The bearish engulfing pattern is a bearish reversal pattern typically found on candlestick charts. This two-candle pattern is an indication that the bears, or sellers, are winning a tug of war with the bulls, or buyers. The bears are taking control of the price from the bulls.

The first candle of the bearish engulfing pattern is typically a bullish candle, which shows that the bulls were in control of the price in the short-term, pushing the price up. This is typically followed by a bearish candle with a higher open than the previous candle’s close. The close for the bearish candle is even lower than the open for the previous candle, resulting in a strong signal that the bears are taking control of the price.

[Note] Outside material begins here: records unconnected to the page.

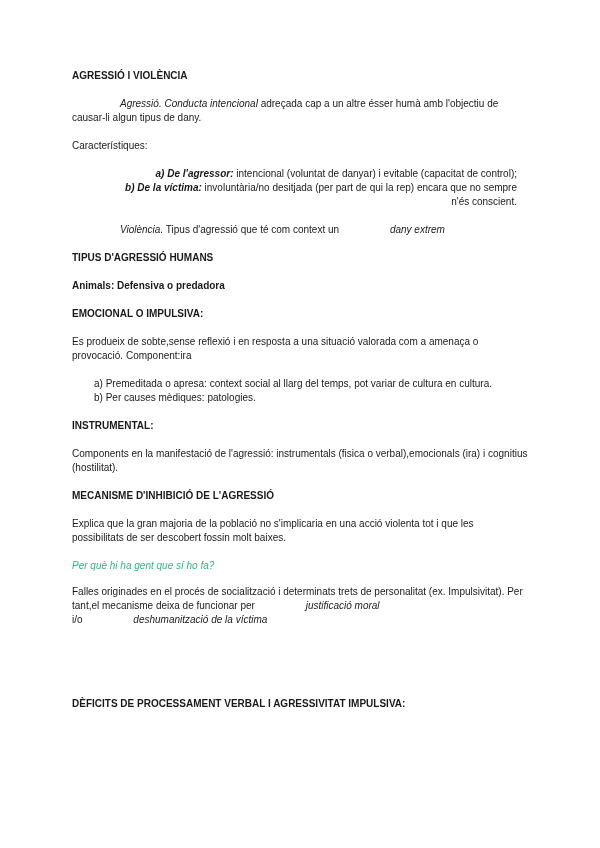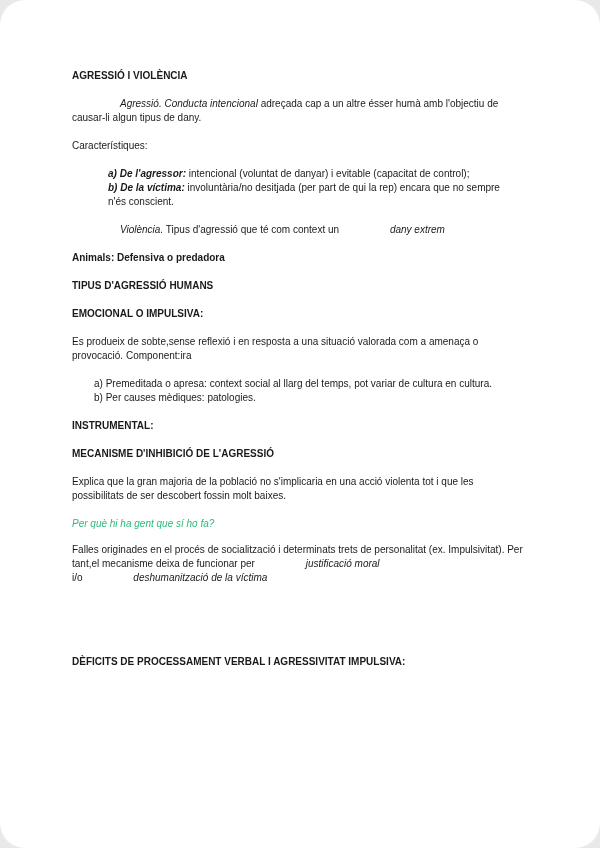--- a/index.html
+++ b/index.html
@@ -15,7 +15,6 @@
     line-height: 14px;
     padding: 69px 72px 0 72px;
     overflow: hidden;
-    border-radius: 25px;
   }
   .h { font-weight: 700; margin: 0 0 14px 0; }
   p, .blk { margin: 0 0 14px 0; }

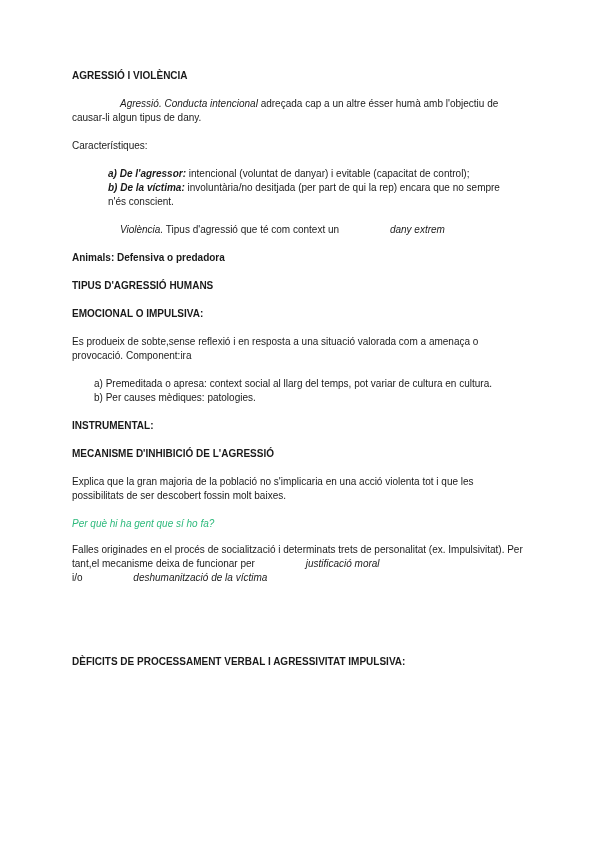--- a/index.html
+++ b/index.html
@@ -20,7 +20,7 @@
   p, .blk { margin: 0 0 14px 0; }
   .i { font-style: italic; margin-left: 48px; }
   .bi { font-style: italic; font-weight: 700; }
-  .list1 { margin: 0 11px 14px 0; padding-left: 36px; }
+  .list1 { margin: 0 11px 14px 0; padding-left: 36px; text-align: right; }
   .list2 { margin: 8px 0 14px 0; padding-left: 22px; }
   .green-q { color: var(--green, #2db97c); font-style: italic; margin: 0 0 12px 0; }
   .gap-top { margin-top: 70px; }

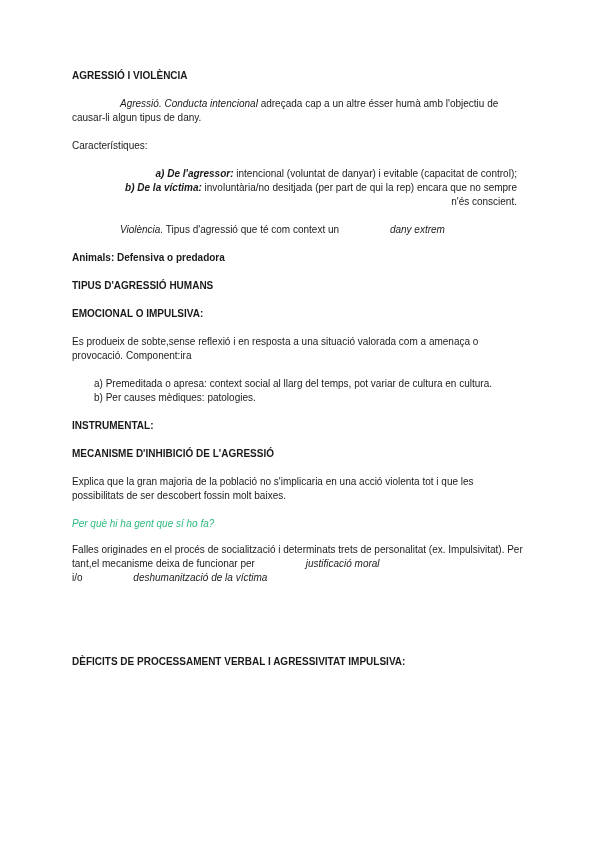--- a/index.html
+++ b/index.html
@@ -43,9 +43,9 @@
 
   <p><span class="i">Violència.</span> <span>Tipus d'agressió que té com context un</span> <span class="i">dany extrem</span></p>
 
+  <div class="h">TIPUS D'AGRESSIÓ HUMANS</div>
+
   <div class="h">Animals: Defensiva o predadora</div>
-
-  <div class="h">TIPUS D'AGRESSIÓ HUMANS</div>
 
   <div class="h">EMOCIONAL O IMPULSIVA:</div>
 

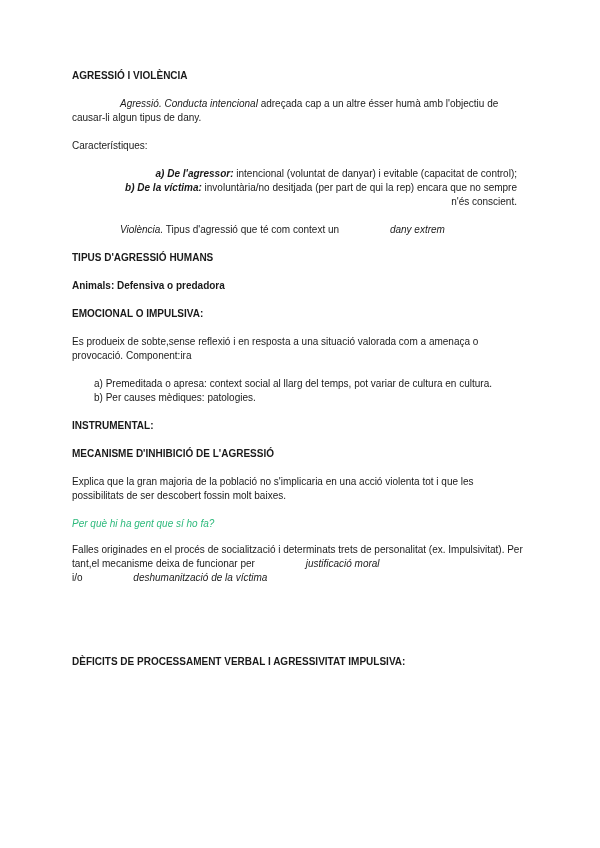--- a/index.html
+++ b/index.html
@@ -59,6 +59,7 @@
   <div class="h">INSTRUMENTAL:</div>
 
 
+  <p>Components en la manifestació de l'agressió: instrumentals (fisica o verbal),emocionals (ira) i cognitius (hostilitat).</p>
 
   <div class="h">MECANISME D'INHIBICIÓ DE L'AGRESSIÓ</div>
 

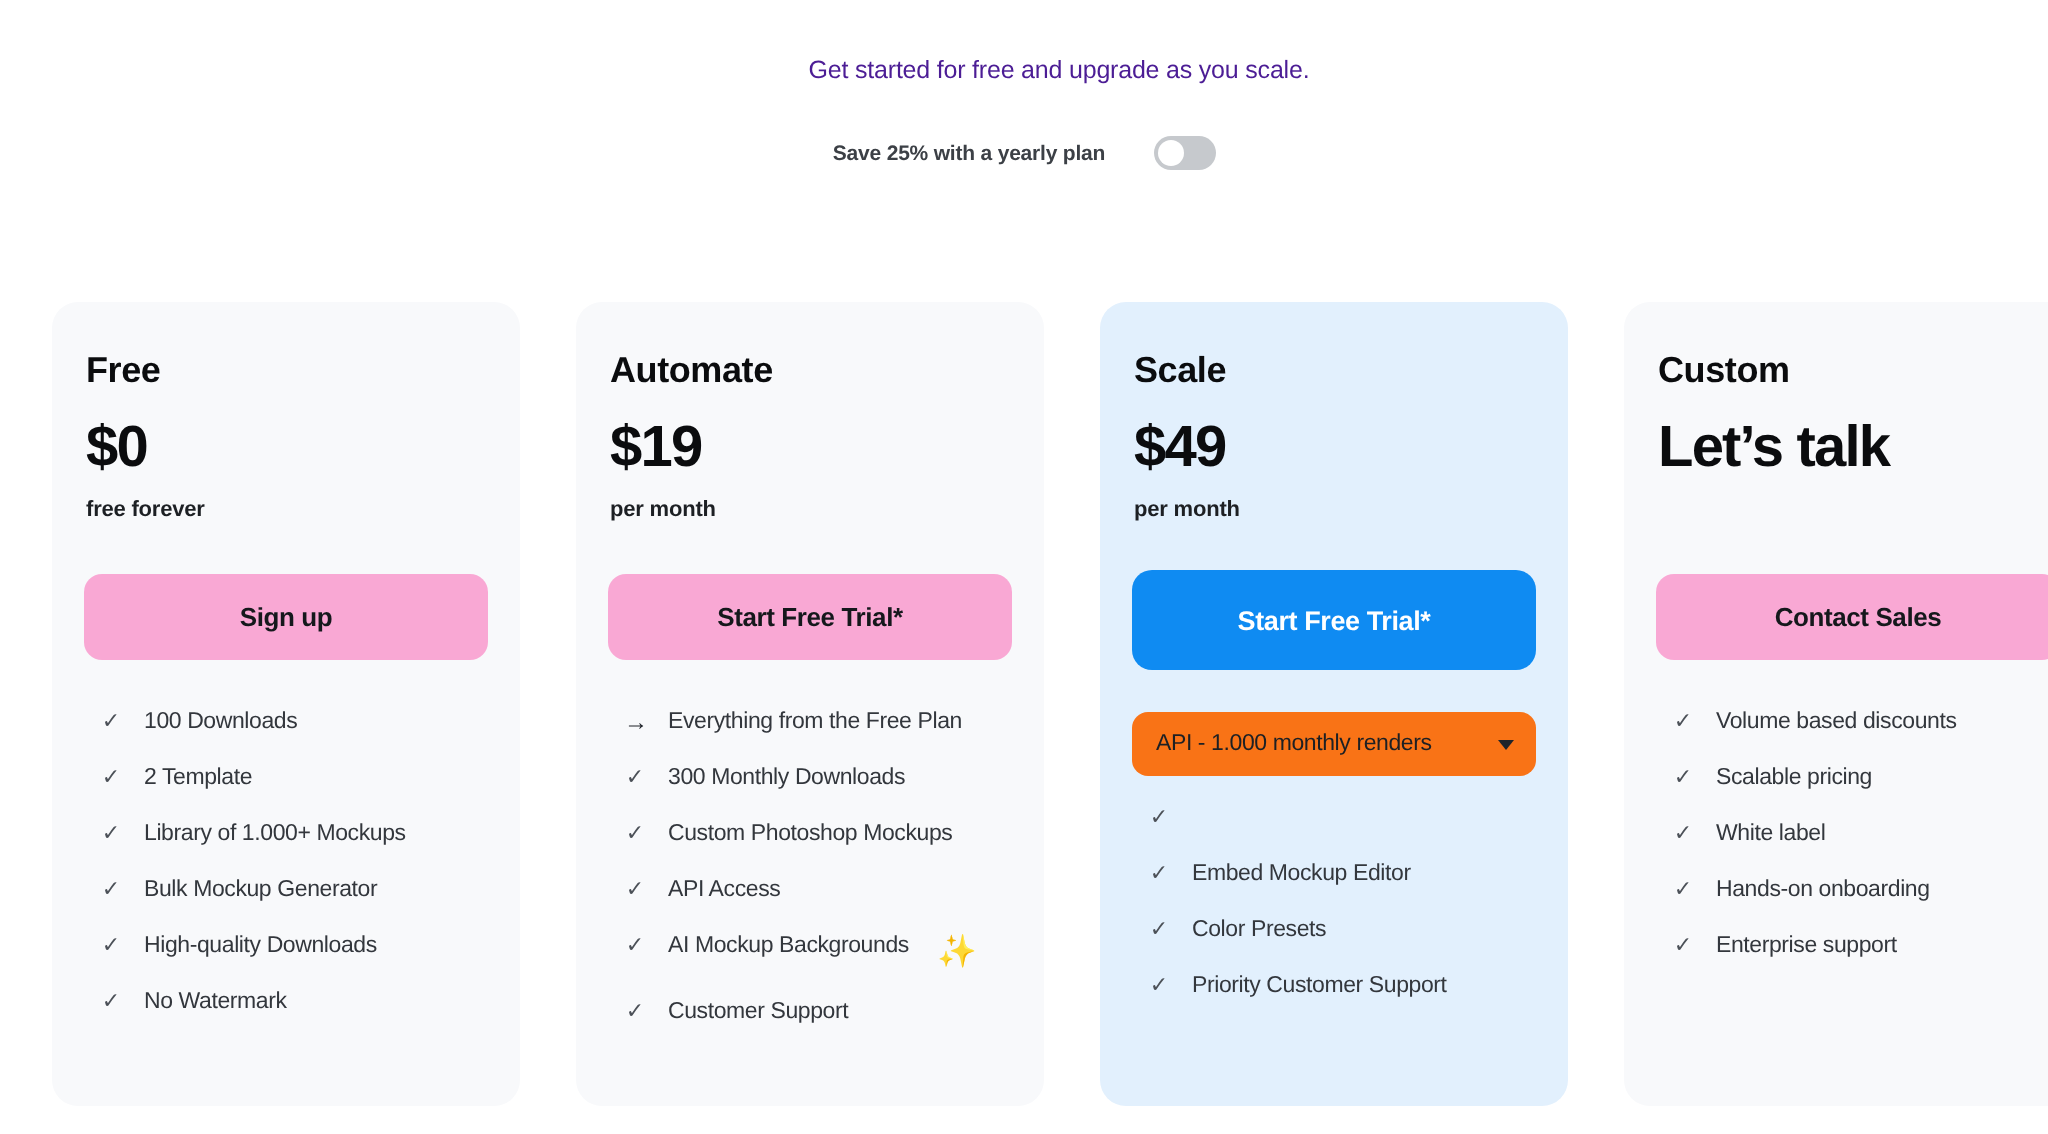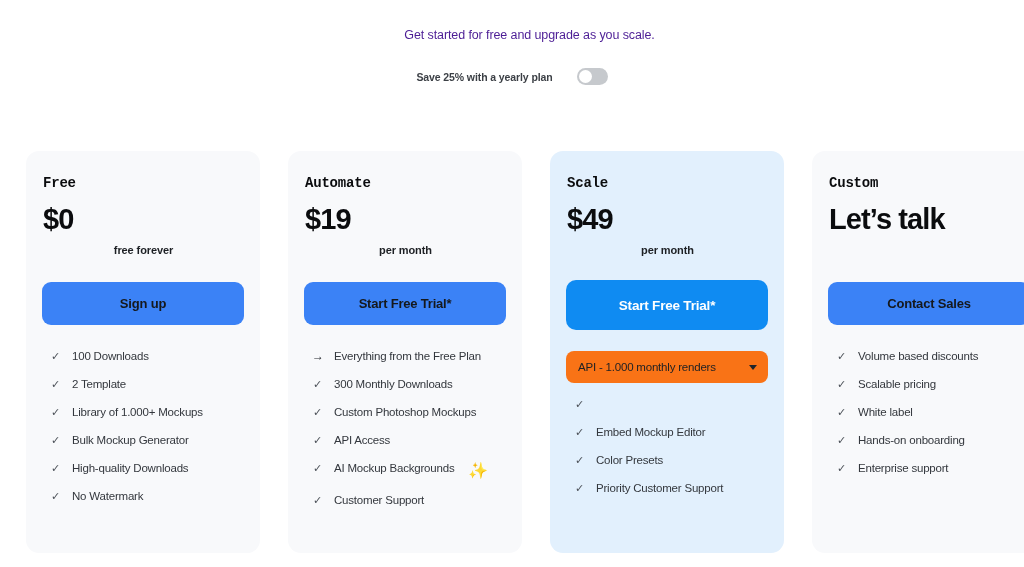--- a/index.html
+++ b/index.html
@@ -80,12 +80,11 @@
   .card.featured { background: #e2f0fd; }
 
   .plan-name {
-    font-size: 14px;
+    font-size: 18px;
     font-weight: bold;
     color: #0b0c0e;
     letter-spacing: -0.2px;
     padding-left: 1px;
-    font-family: Liberation Mono, monospace;
   }
   .plan-price {
     margin-top: 13px;

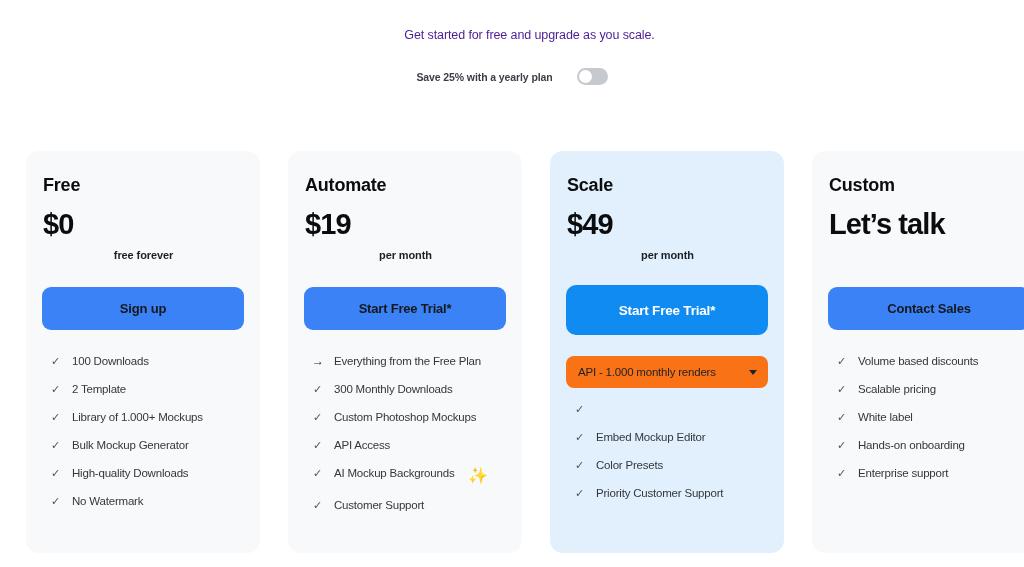--- a/index.html
+++ b/index.html
@@ -103,7 +103,6 @@
     letter-spacing: -0.1px;
     padding-left: 1px;
     min-height: 13px;
-    text-align: center;
   }
 
   .cta-button {

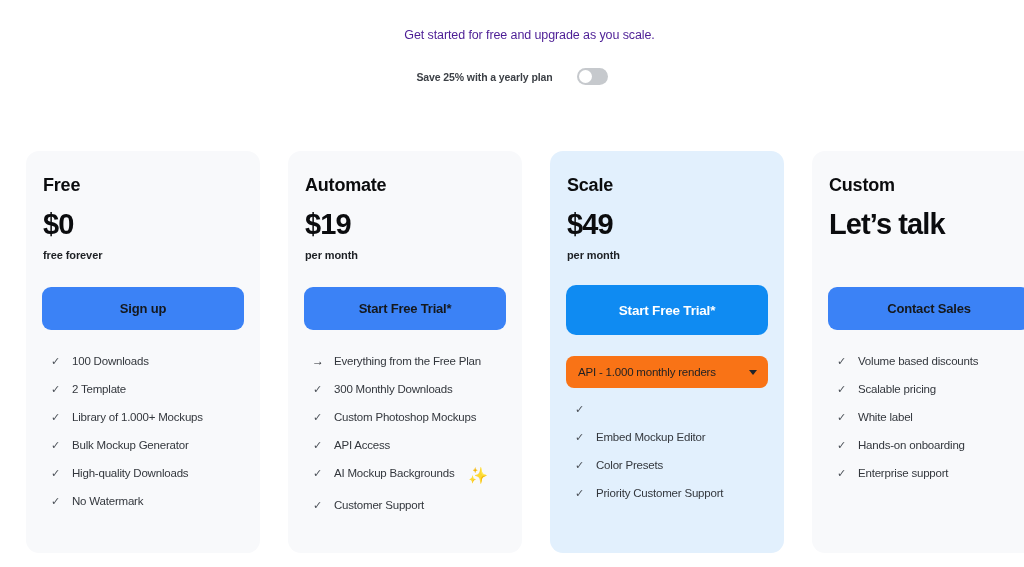--- a/index.html
+++ b/index.html
@@ -109,7 +109,7 @@
     margin-top: 25px;
     height: 43px;
     border-radius: 9px;
-    background: #3b82f6;
+    background: #f9a8d4;
     color: #15181c;
     font-size: 13px;
     font-weight: bold;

The strong bearishness of the bearish engulfing pattern is a signal that the bears have won the battle with the bulls. In order for a bearish engulfing pattern to be formed, both candles in the pattern need to be fairly large. If the candlesticks are small, or if there is a gap between the two candlesticks, it is not considered to be a valid bearish engulfing pattern. Once confirmed, a bearish engulfing pattern is a reliable indication of future bearishness.

In conclusion, bearish engulfing patterns appear on charts when the bears overtake the bulls and are a signal that the price may fall. They should be large and the real bodies of both candles should be visible. This two-candle pattern is a solid indication that bearishness has taken over the market and that prices may continue to fall.